The council received complaints about pollution in the Forty Foot and Sandycove areas of south county Dublin on Friday.
The main contractors redeveloping the Dún Laoghaire baths site, the SIAC/Mantovani Group, began a clean-up operation on Friday afternoon, according to the council.
This is expected to continue today and tomorrow, with assistance from council crews.
“The primary objective at the current time is to minimise the impact of the plastic on the local area. The Council also wants to thank the public who notified us and those who have voluntarily assisted in the clean up efforts,” a council statement said.
SIAC told The Irish Times on Friday “a quantity of fibres were washed out from a recent concrete pour”. The concrete is placed on the sea bed at low tide to form the foundations for pier works.
Today, the council said SIAC had co-opted a specialist third party environmental firm to help assess and mitigate the affects of the pollution.
“They have further advised that the plastic strips used in the concrete setting works are chemically inactive and do not pose a damage to water quality. A temporary halt has been placed on the concrete pouring works.
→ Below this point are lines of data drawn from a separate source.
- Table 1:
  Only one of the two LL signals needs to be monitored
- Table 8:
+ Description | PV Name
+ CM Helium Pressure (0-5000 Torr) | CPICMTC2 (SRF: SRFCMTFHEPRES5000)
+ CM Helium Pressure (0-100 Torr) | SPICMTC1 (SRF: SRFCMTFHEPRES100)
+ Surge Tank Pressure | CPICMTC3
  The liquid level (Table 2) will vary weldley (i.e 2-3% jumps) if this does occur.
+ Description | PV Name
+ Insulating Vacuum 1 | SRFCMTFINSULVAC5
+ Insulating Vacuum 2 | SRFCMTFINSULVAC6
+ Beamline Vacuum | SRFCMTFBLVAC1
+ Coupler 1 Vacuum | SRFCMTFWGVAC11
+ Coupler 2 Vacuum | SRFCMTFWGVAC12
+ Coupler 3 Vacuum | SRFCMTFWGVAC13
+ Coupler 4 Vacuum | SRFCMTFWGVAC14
“However, as a precautionary measure the Council are having bathing water samples analysed, results of which will be publicly available. Notices are in place advising bathers and beach users of the situation.”
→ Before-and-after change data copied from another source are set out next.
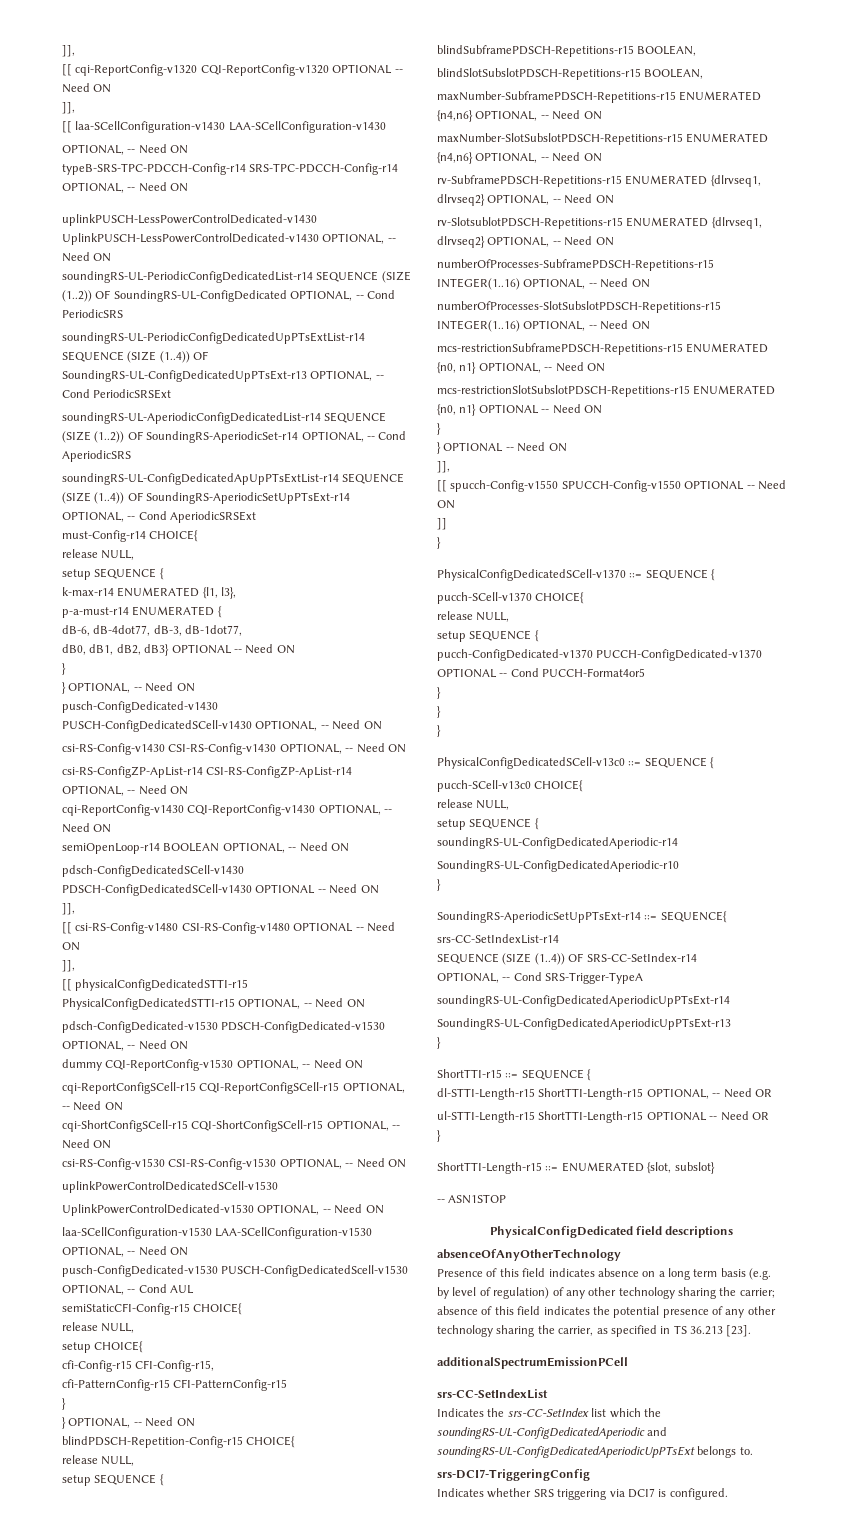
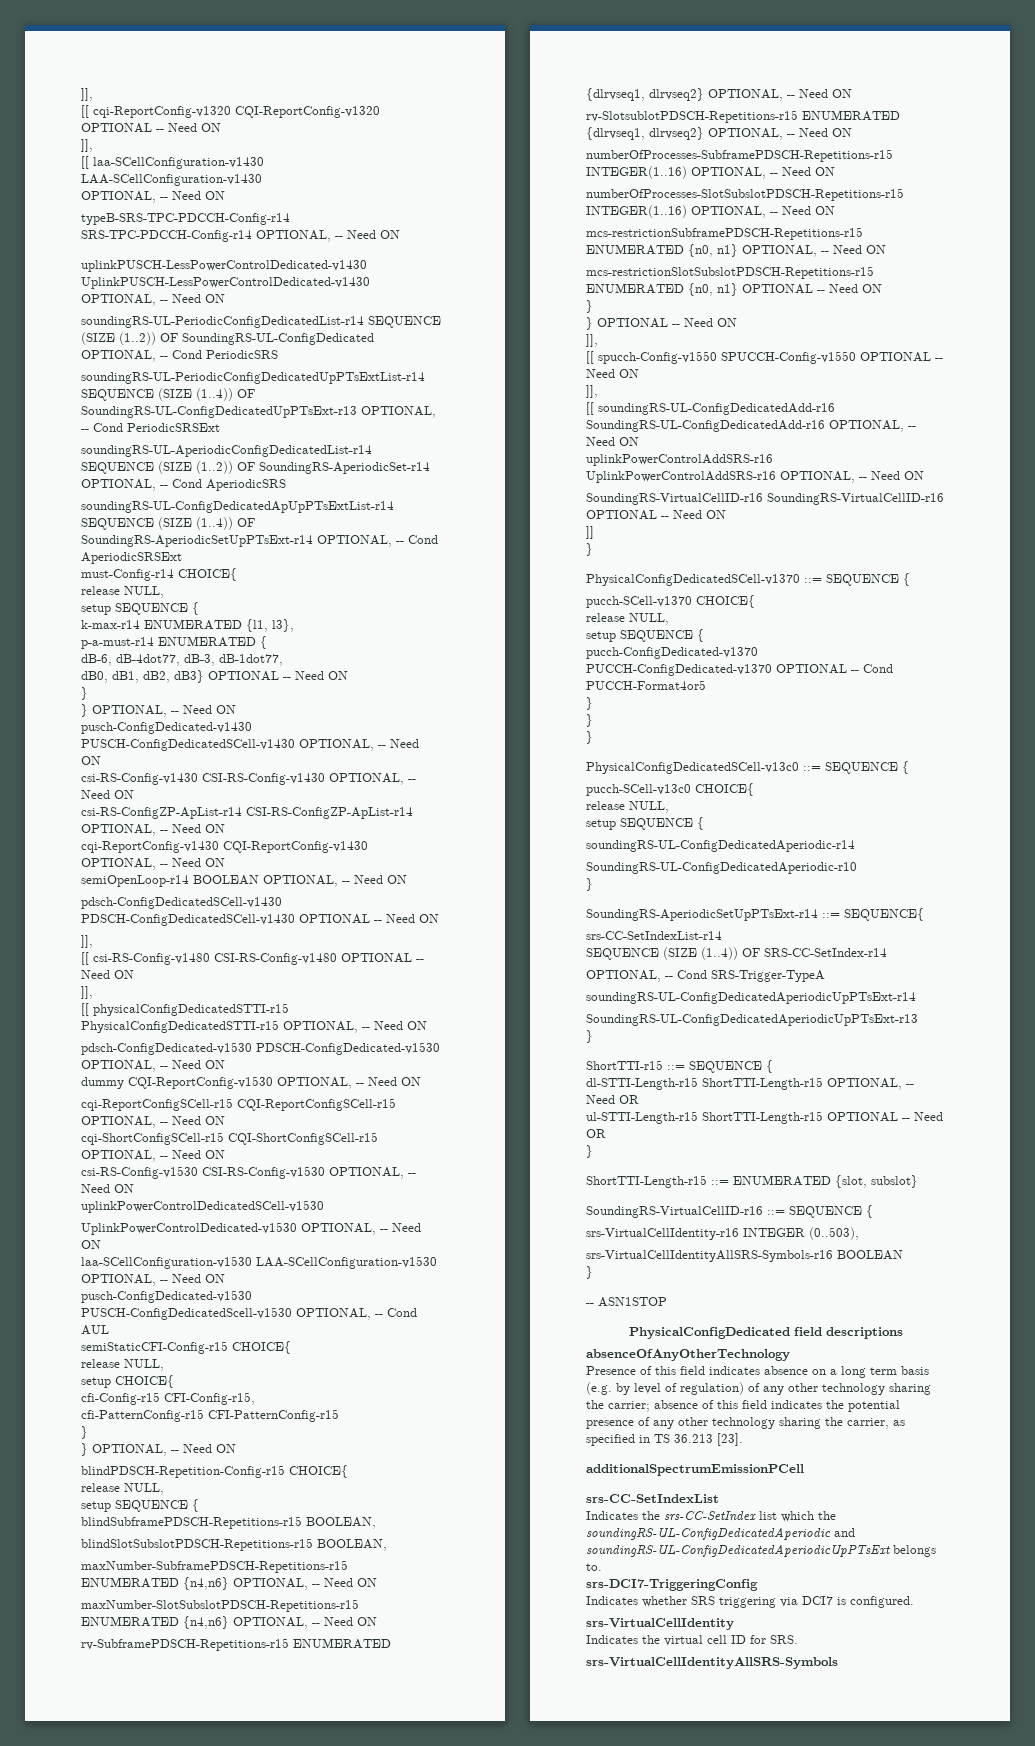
  [[ spucch-Config-v1550 SPUCCH-Config-v1550 OPTIONAL -- Need ON
+ ]],
+ [[ soundingRS-UL-ConfigDedicatedAdd-r16 SoundingRS-UL-ConfigDedicatedAdd-r16 OPTIONAL, -- Need ON
+ uplinkPowerControlAddSRS-r16 UplinkPowerControlAddSRS-r16 OPTIONAL, -- Need ON
+ SoundingRS-VirtualCellID-r16 SoundingRS-VirtualCellID-r16 OPTIONAL -- Need ON
+ SoundingRS-VirtualCellID-r16 ::= SEQUENCE {
+ srs-VirtualCellIdentity-r16 INTEGER (0..503),
+ srs-VirtualCellIdentityAllSRS-Symbols-r16 BOOLEAN
+ }
+ srs-VirtualCellIdentity
+ Indicates the virtual cell ID for SRS.
+ srs-VirtualCellIdentityAllSRS-Symbols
The council said it took its statutory and moral responsibilities as guardians of the local and wider environment very seriously. “We are keenly aware of the potential impact that this plastic pollution event could have on local marine and foreshore ecosystems.”
The council said while an initial investigation was underway, it had demanded a full report from SIAC on the exact cause of the incident.
“We will be in ongoing contact with SIAC over the weekend and will both assist and monitor the SIAC cleanup. We will be co-operating fully with all relevant agencies including the EPA in any further investigation into this damaging environment incident.”
Last April a €9 million contract for the baths project was signed between the council and the SIAC/Mantovani construction group. It is expected to be open to the public in the spring of 2020.
The project will include the retention of the existing baths building and the development of a new pedestrian walkway between the promenade at Newtownsmith and the rear of the east pier. However, the site will not include a public swimming facility.
Martin Maher, chief executive of SIAC, said on Friday: “Our teams have been tasked to investigate why this may have happened, but in the interim the key task is now to commence a clean-up.”